对于那些尽管经过全面临床和电生理检查仍无法解释的晕厥,通过60度头高位倾斜试验60分钟来评估其血管迷走性本质。研究了30例不明原因晕厥发作1至28次(平均5.1次)的患者(16例男性和14例女性,平均年龄63.6岁,19例有器质性心脏病,11例无器质性心脏病),并与11名无症状对照者一起进行研究。如果晕厥与低血压和/或心动过缓同时发生,则头高位倾斜试验被认为是阳性。在基础头高位倾斜期间,15例患者(50%)试验呈阳性,其中10例为血管减压反应(显著低血压但无显著心动过缓),5例为混合反应(显著低血压伴显著心动过缓)。在试验过程中,没有一名对照者出现症状。晕厥的平均发作时间为24.9分钟。14例患者中有10例(71%)基础头高位倾斜试验结果可重复呈阳性。
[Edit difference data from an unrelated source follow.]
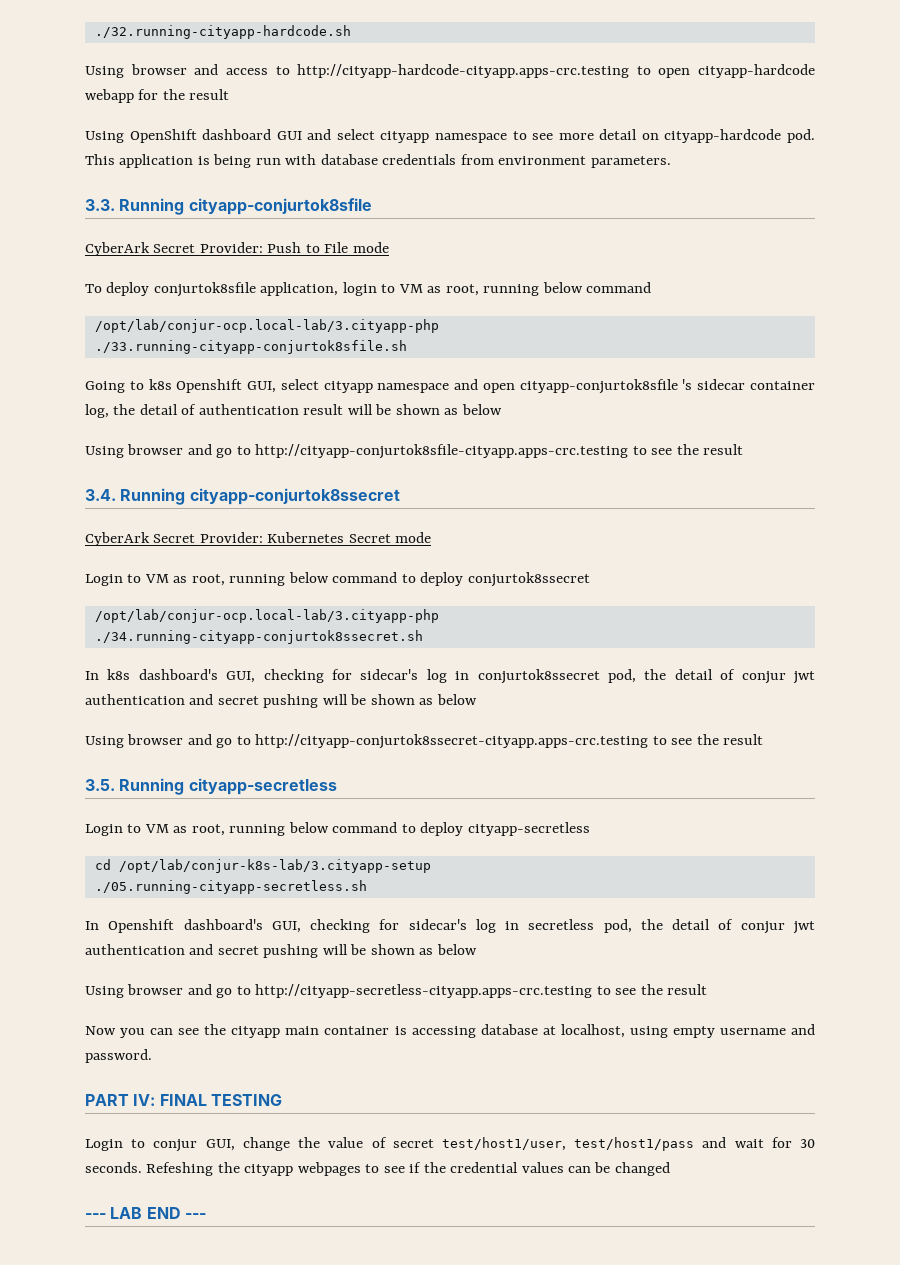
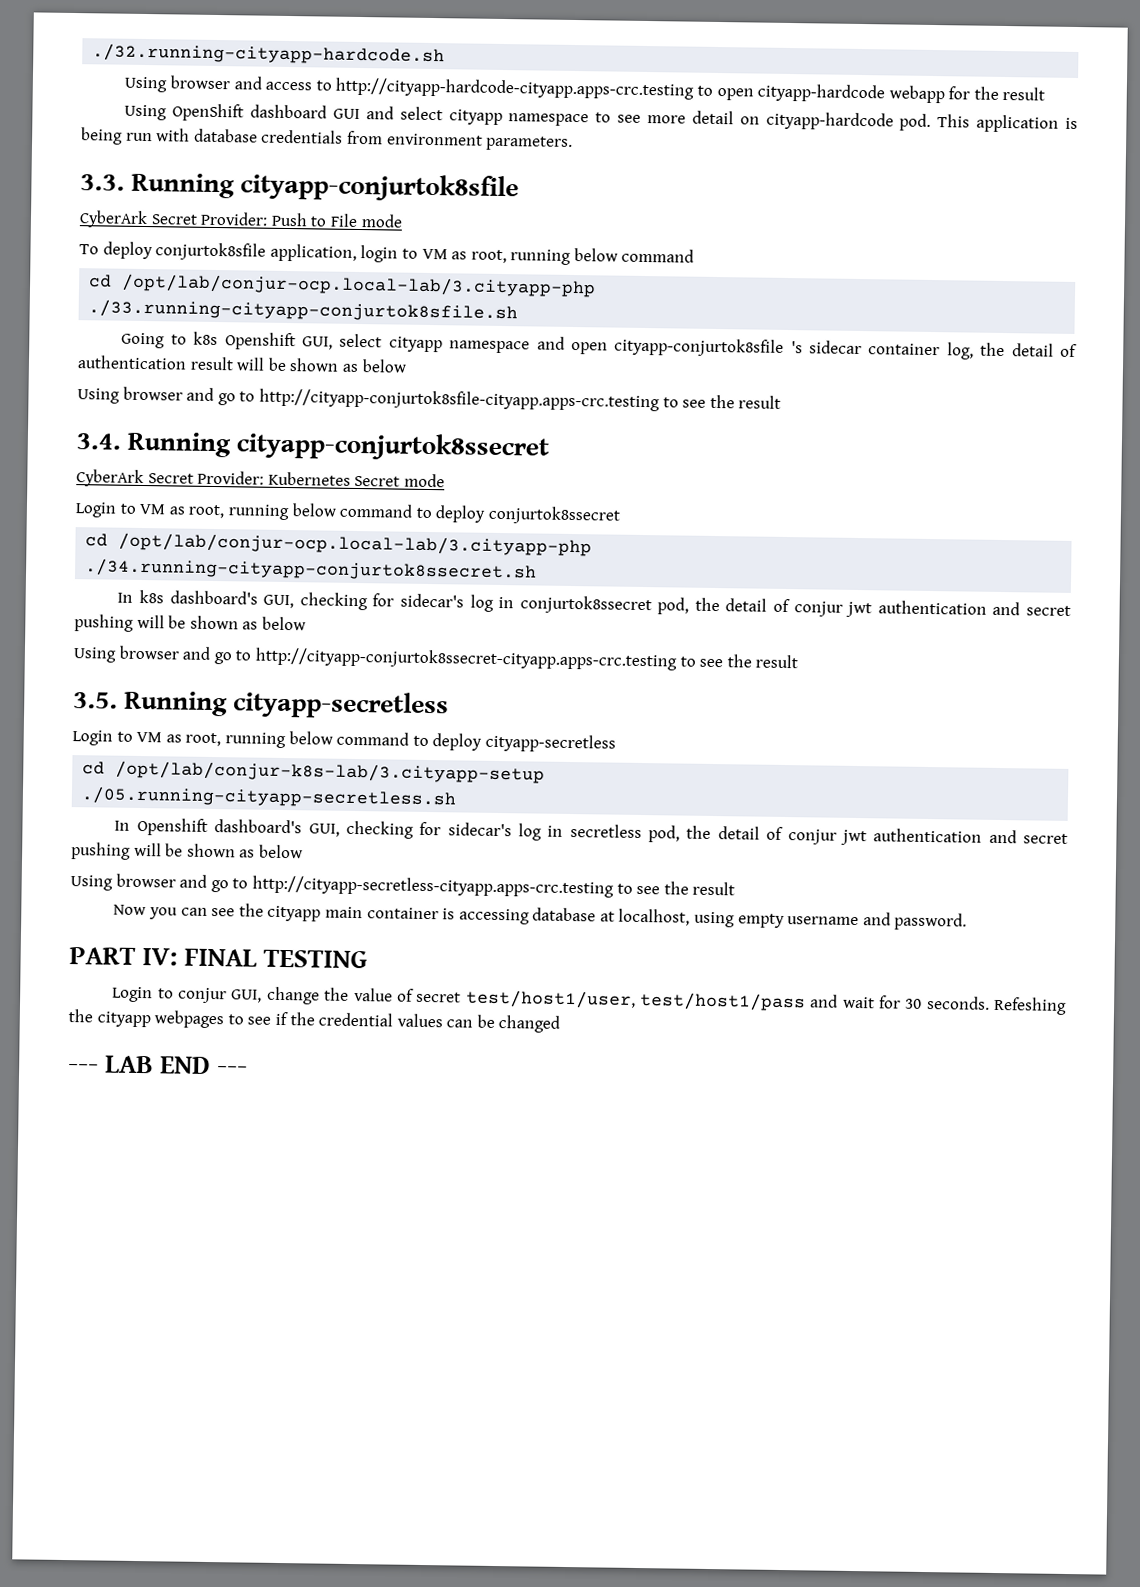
  To deploy conjurtok8sfile application, login to VM as root, running below command
- /opt/lab/conjur-ocp.local-lab/3.cityapp-php
+ cd /opt/lab/conjur-ocp.local-lab/3.cityapp-php
  Login to VM as root, running below command to deploy conjurtok8ssecret
- /opt/lab/conjur-ocp.local-lab/3.cityapp-php
+ cd /opt/lab/conjur-ocp.local-lab/3.cityapp-php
这10例患者中的8例在静脉注射阿托品(0.04 mg/Kg,1分钟内)、普萘洛尔(0.2 mg/Kg,3分钟内)和乙苯福林(15 - 30 mg/天,口服2 - 3天)后进行了系列头高位倾斜试验,以确定血管迷走性晕厥的发病机制。阿托品可预防7例患者中的3例(43%)倾斜诱发的晕厥,普萘洛尔可预防7例中的2例(29%),乙苯福林可预防6例中的6例(100%)。7例患者根据急性药物试验结果选择药物进行长期治疗。1例对阿托品有反应的患者接受了透皮东莨菪碱治疗,另外6例接受了乙苯福林治疗。在平均7.7个月的随访期间,这7例患者均未出现晕厥复发或死亡,除了1例在停用乙苯福林4个月后又发生了一次晕厥。这些结果表明:1)头高位倾斜试验对于揭示不明原因晕厥患者对血管迷走反应的易感性是一项非常敏感且高度特异的检查;2)α - 交感神经刺激的撤离是头高位倾斜期间血管扩张和晕厥的主要机制;3)α - 拟交感神经药物,如乙苯福林,在短期随访期间可有效预防血管迷走性晕厥的自发发作。